Michael Tomasky on just how much Trump deserved impeachment.
Daily Beast
If we had a serious Republican Party, all this would have happened long ago; there would have been several impeachment counts, and perhaps a quarter or so of House Republicans would have joined the Democrats in voting to pass the articles Trump has so obviously earned.
And, if we had a serious Republican Party, the extent of Trump’s high crimes would be made manifestly clear on a bipartisan (enough) basis to the three audiences that matter in a moment like this: the American people, the world, and history. He would either have been convicted in the Senate or, like Richard Nixon, saved the embarrassment of conviction by old-bull members of his own party who went to the White House and told him the gig was up. Barry Goldwater and Hugh Scott, a Pennsylvania moderate, did that for Nixon. In our time, if sanity still prevailed, it might have been Orrin Hatch and Lindsey Graham. But Hatch has stayed silent, and Graham, well, you know about him.
The way that time was allocated in the House shows what kind of Republican Party this is. The kind where experienced former members of leadership were allocated thirty-seconds to bark out something in the middle of the day, and the largest chunks of time went to Mark Meadows, Devin Nunes, and a Kevin McCarthy who came off as either drugged or simply three miles up his own ass.

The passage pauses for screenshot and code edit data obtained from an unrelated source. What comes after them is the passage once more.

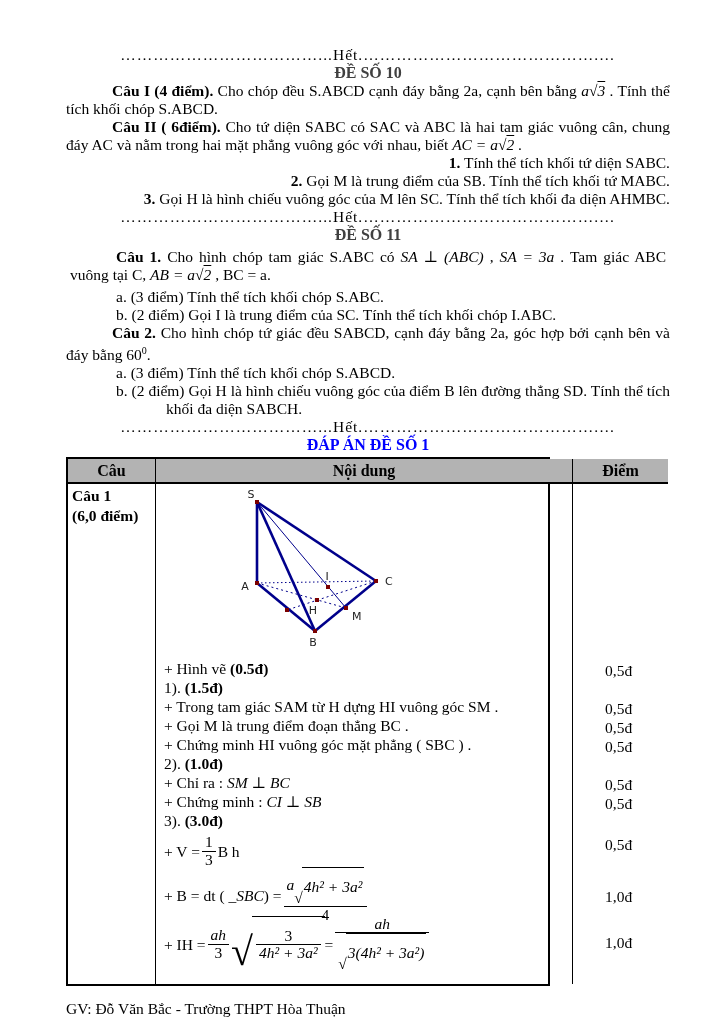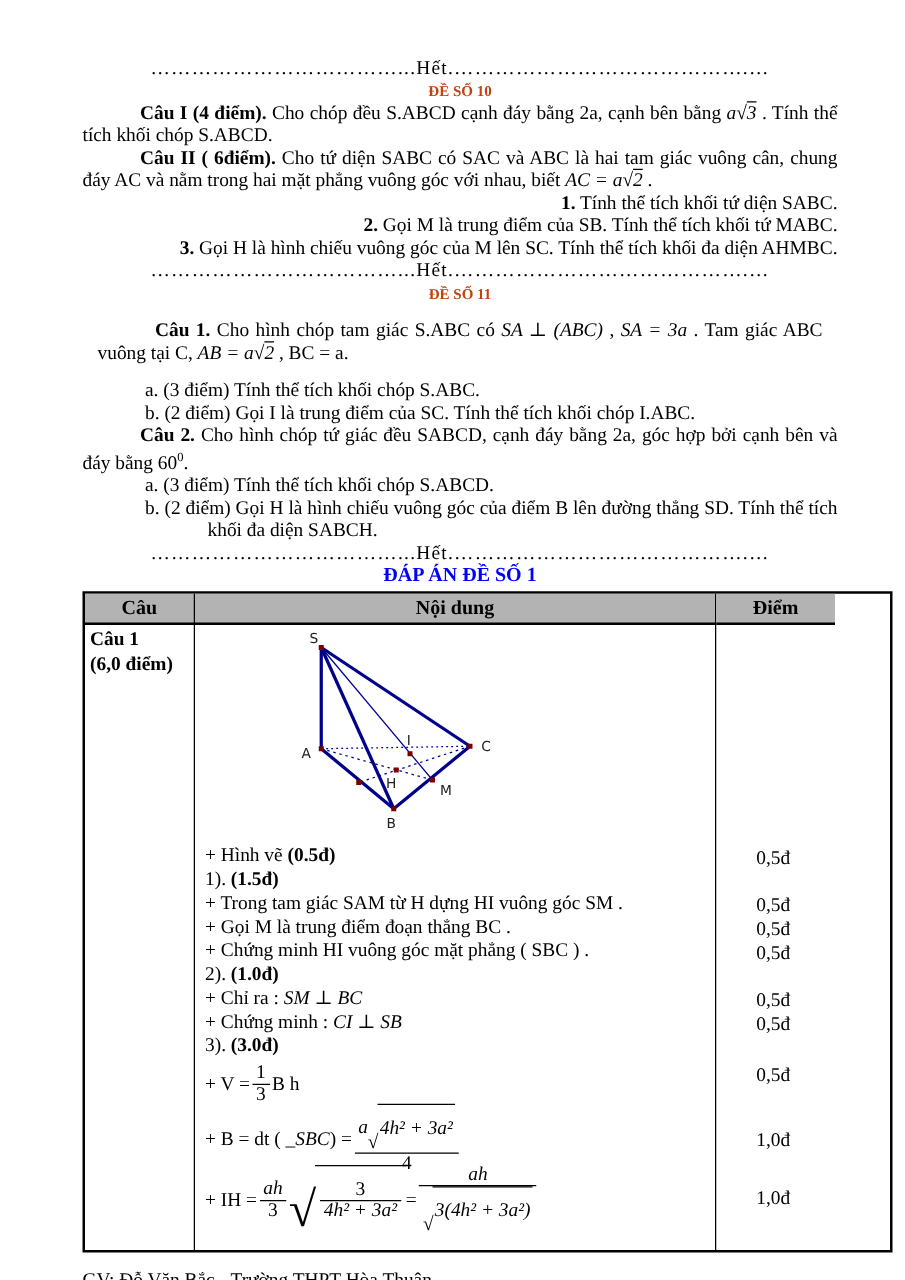"ĐỀ SỐ 10" .h-red { color: #c2410c -> #404040; font-size: 12px -> 16px }
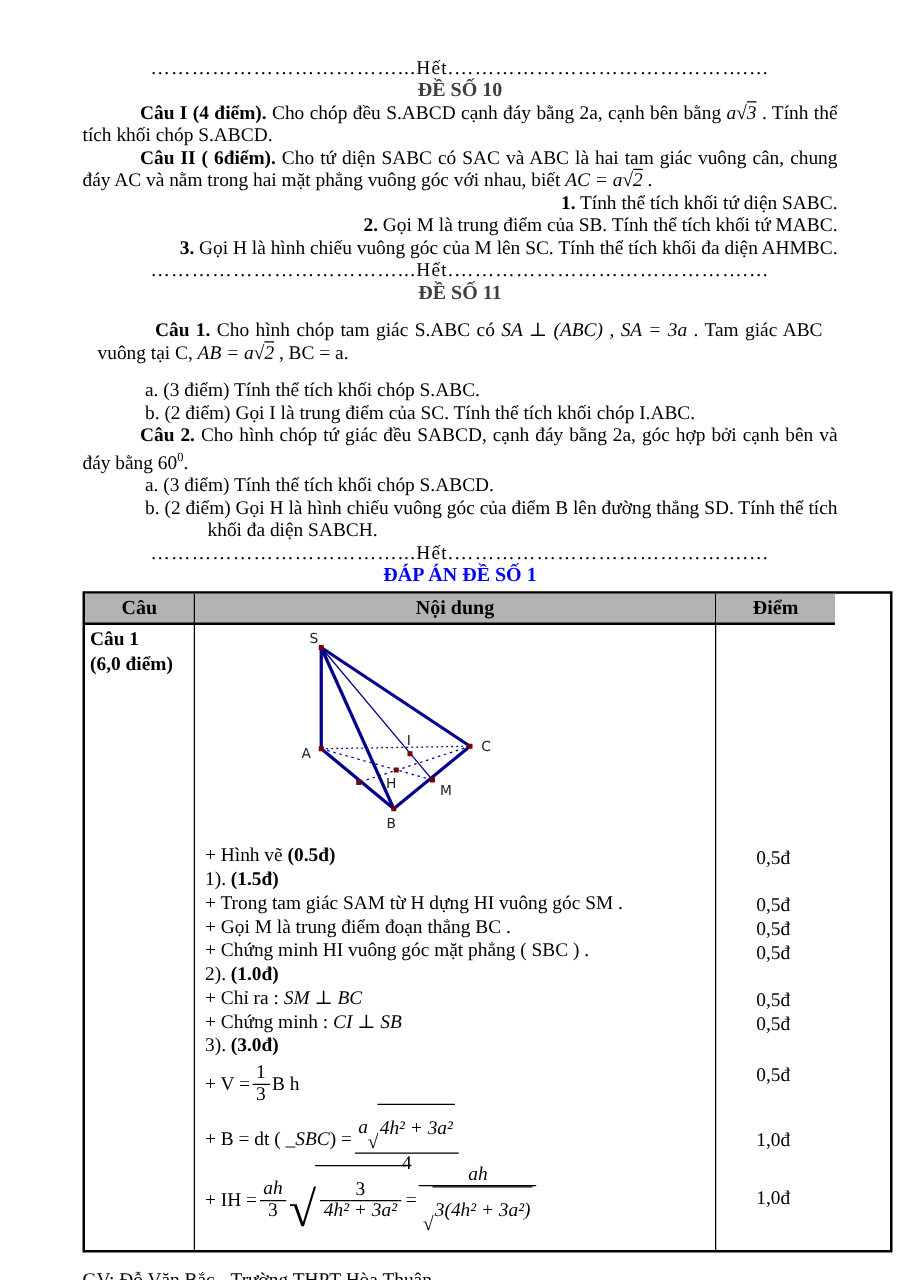"Câu 1. Cho hình chóp" p.just { margin: 12px -> 4px }
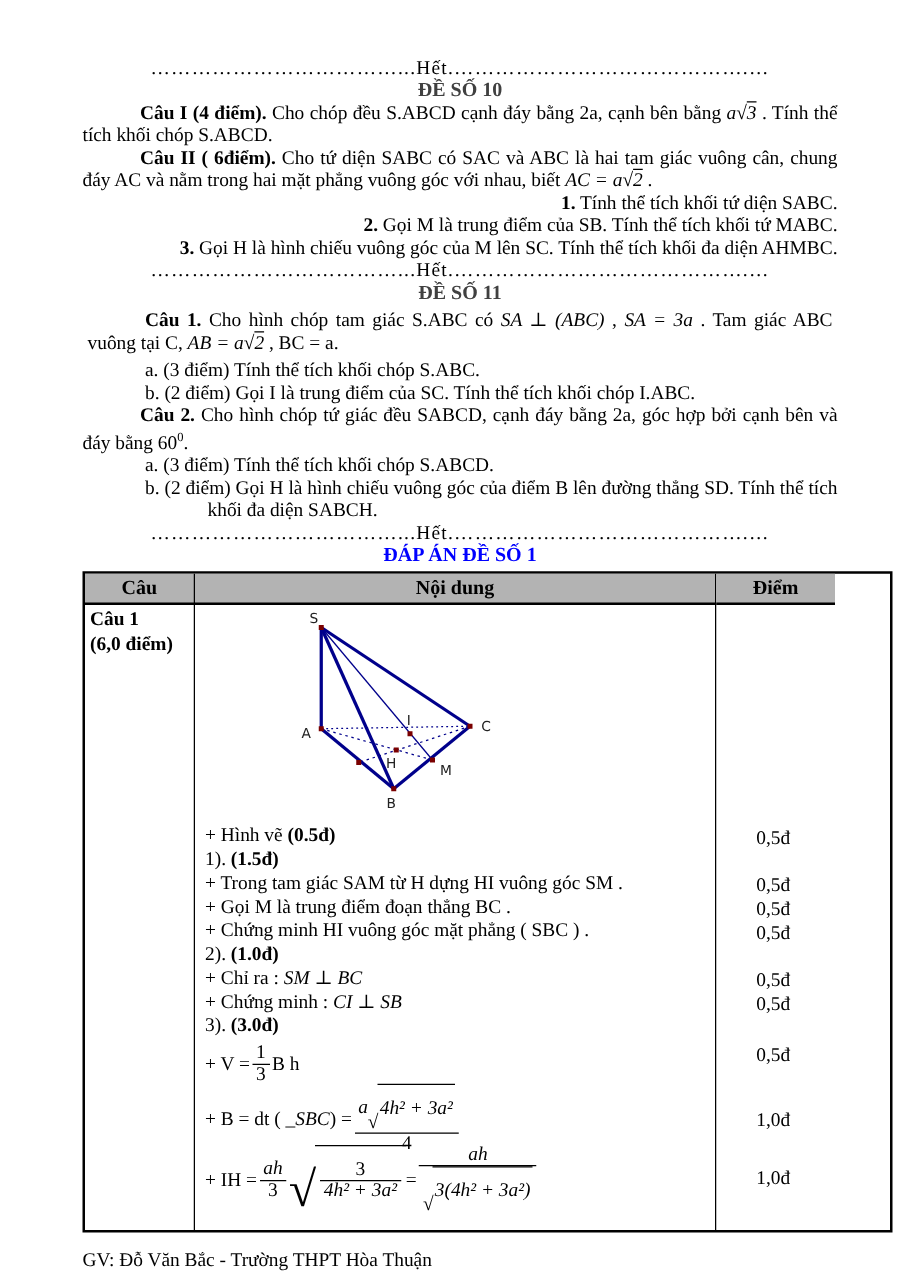"Câu" .atable { width: 648px -> 484px }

Jeff Flake demonstrating once again that only ex-Republican senators are allowed to think.
Washington Post
To my former Senate Republican colleagues,
I don’t envy you.
It might not be fair, but none of the successes, achievements and triumphs you’ve had in public office — whatever bills you’ve passed, hearings you’ve chaired, constituents you have had the privilege of helping — will matter more than your actions in the coming months.
President Trump is on trial. But in a very real sense, so are you. And so is the political party to which we belong.
As we approach the time when you do your constitutional duty and weigh the evidence arrayed against the president, I urge you to remember who we are when we are at our best. And I ask you to remember yourself at your most idealistic.
The scary thing is … for most of them this is their best and most idealistic. They came to have fame, power, and make money. All Trump demands to keep getting those things is obedience. There seems to be no evidence that a single Republican is weighing up risking that sure thing.
There’s quite a bit more from Flake. You can just imagine how effective it will be.
A bit of a closing note today. Next week looks to be my last week writing Sunday APR after … it’s been awhile. I made that threat and / or promise several months ago, and I intend to follow through. What happens after that? Tune in next week, and we’ll talk about it.
Also, I’ll be dialing in for NASA’s post-landing news conference. There’s no guarantee I’ll get a chance to ask a question, but if you have something you’re dying to ask NASA director Jim Bridenstine, the Boeing Starliner team, or the trio of astronauts designated to fly on the craft next year, drop it in comments.